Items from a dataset
-=-=-=-=-
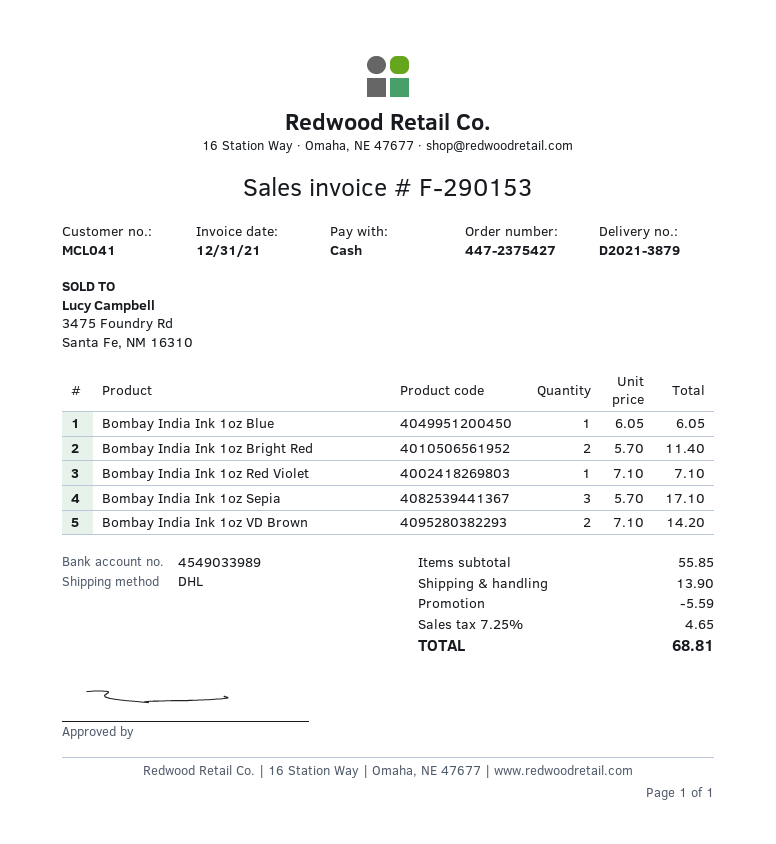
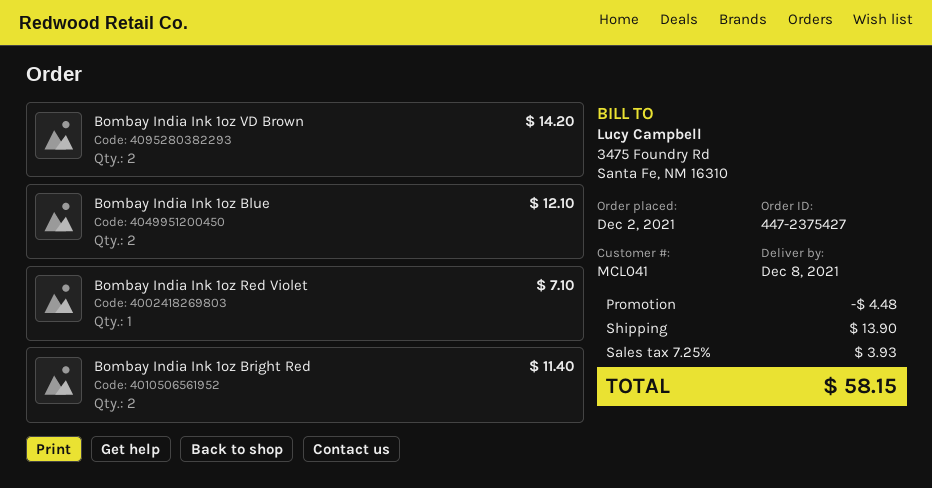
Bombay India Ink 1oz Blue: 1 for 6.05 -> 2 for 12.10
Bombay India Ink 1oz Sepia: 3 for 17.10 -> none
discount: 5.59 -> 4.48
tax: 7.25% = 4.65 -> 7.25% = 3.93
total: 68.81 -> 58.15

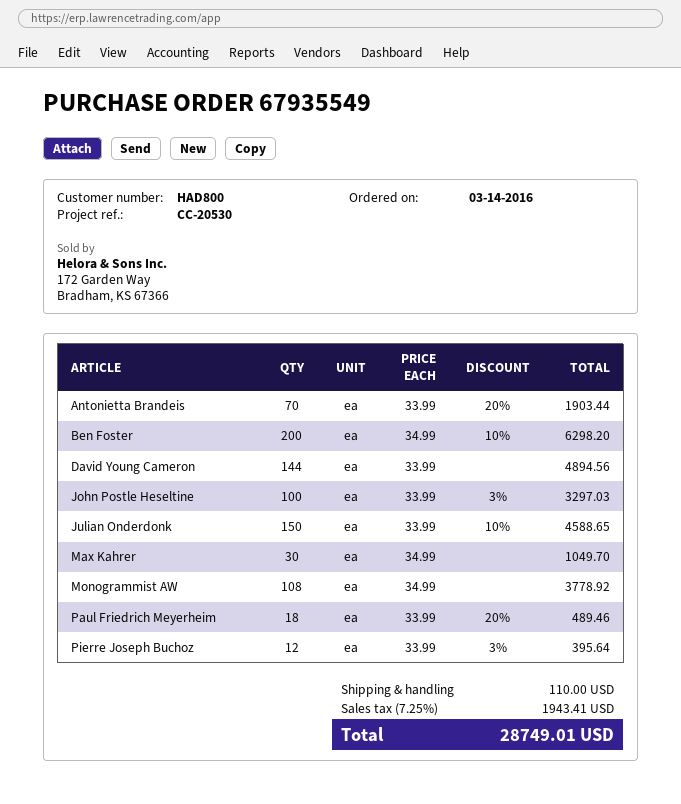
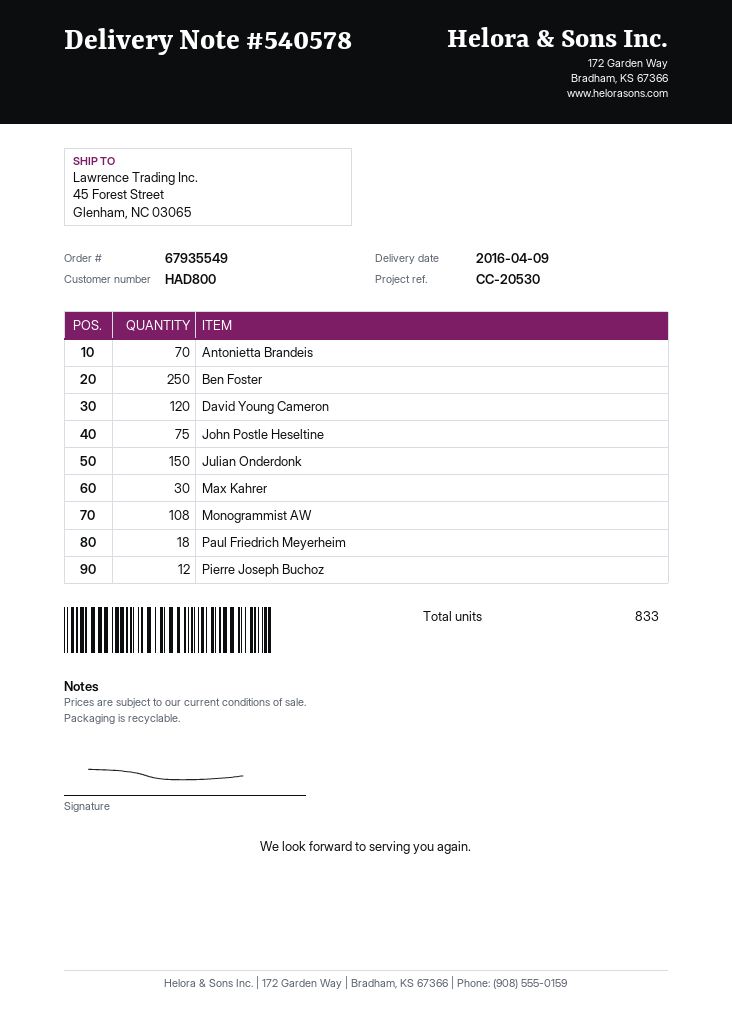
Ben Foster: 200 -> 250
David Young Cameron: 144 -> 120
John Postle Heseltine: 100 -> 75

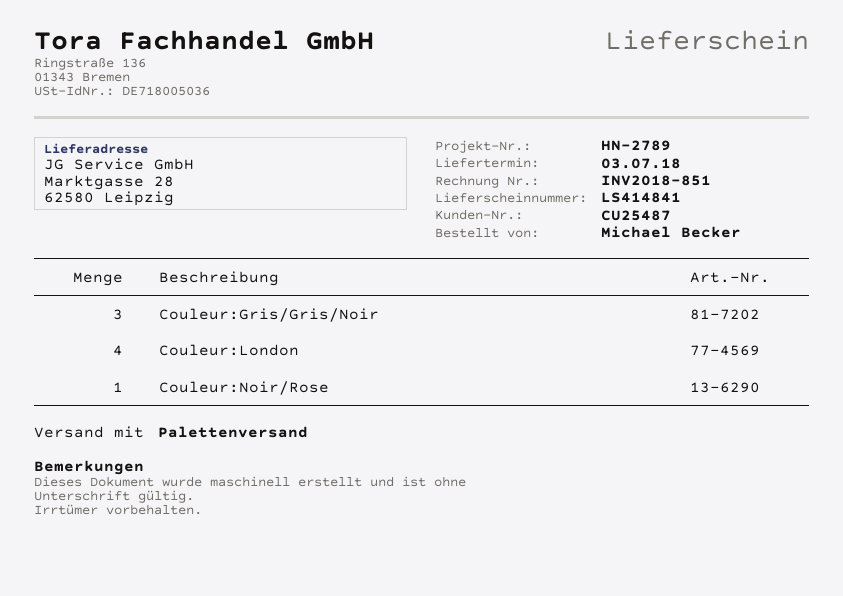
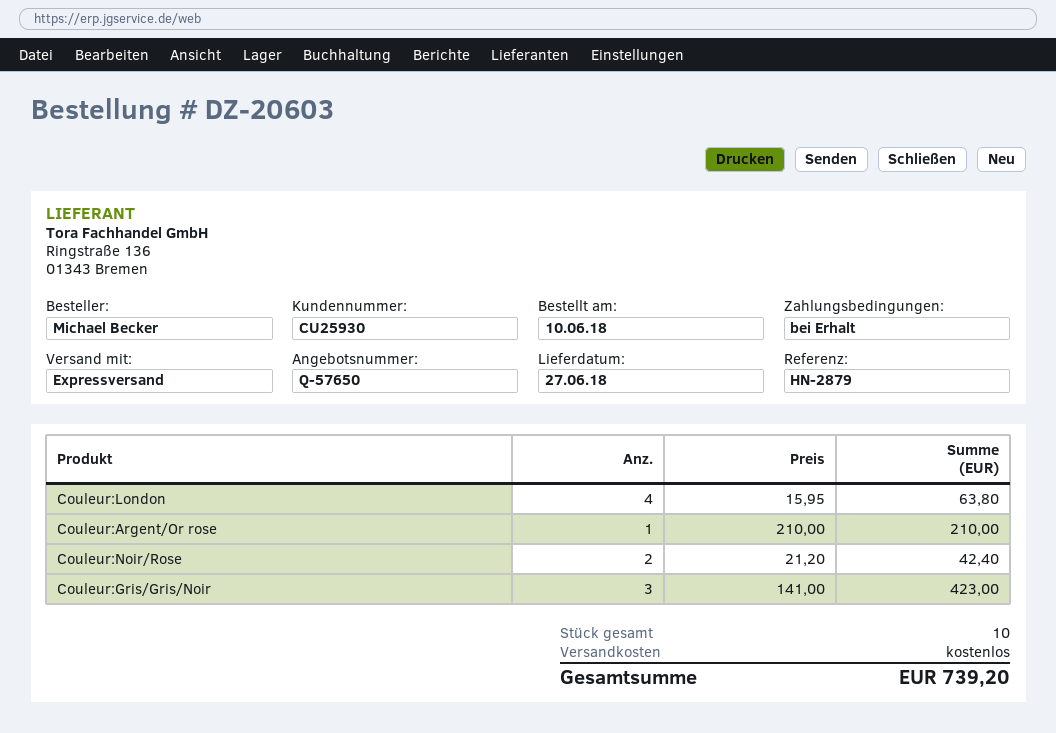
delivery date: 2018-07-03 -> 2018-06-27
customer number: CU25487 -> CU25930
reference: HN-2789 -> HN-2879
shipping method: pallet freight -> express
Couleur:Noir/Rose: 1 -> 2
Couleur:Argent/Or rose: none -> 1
-=-=-=-=-
**Activity**
This task asks for the data above repeated exactly, without a single picture.

**Task answer**
Bombay India Ink 1oz Blue: 1 for 6.05 -> 2 for 12.10
Bombay India Ink 1oz Sepia: 3 for 17.10 -> none
discount: 5.59 -> 4.48
tax: 7.25% = 4.65 -> 7.25% = 3.93
total: 68.81 -> 58.15

Ben Foster: 200 -> 250
David Young Cameron: 144 -> 120
John Postle Heseltine: 100 -> 75

delivery date: 2018-07-03 -> 2018-06-27
customer number: CU25487 -> CU25930
reference: HN-2789 -> HN-2879
shipping method: pallet freight -> express
Couleur:Noir/Rose: 1 -> 2
Couleur:Argent/Or rose: none -> 1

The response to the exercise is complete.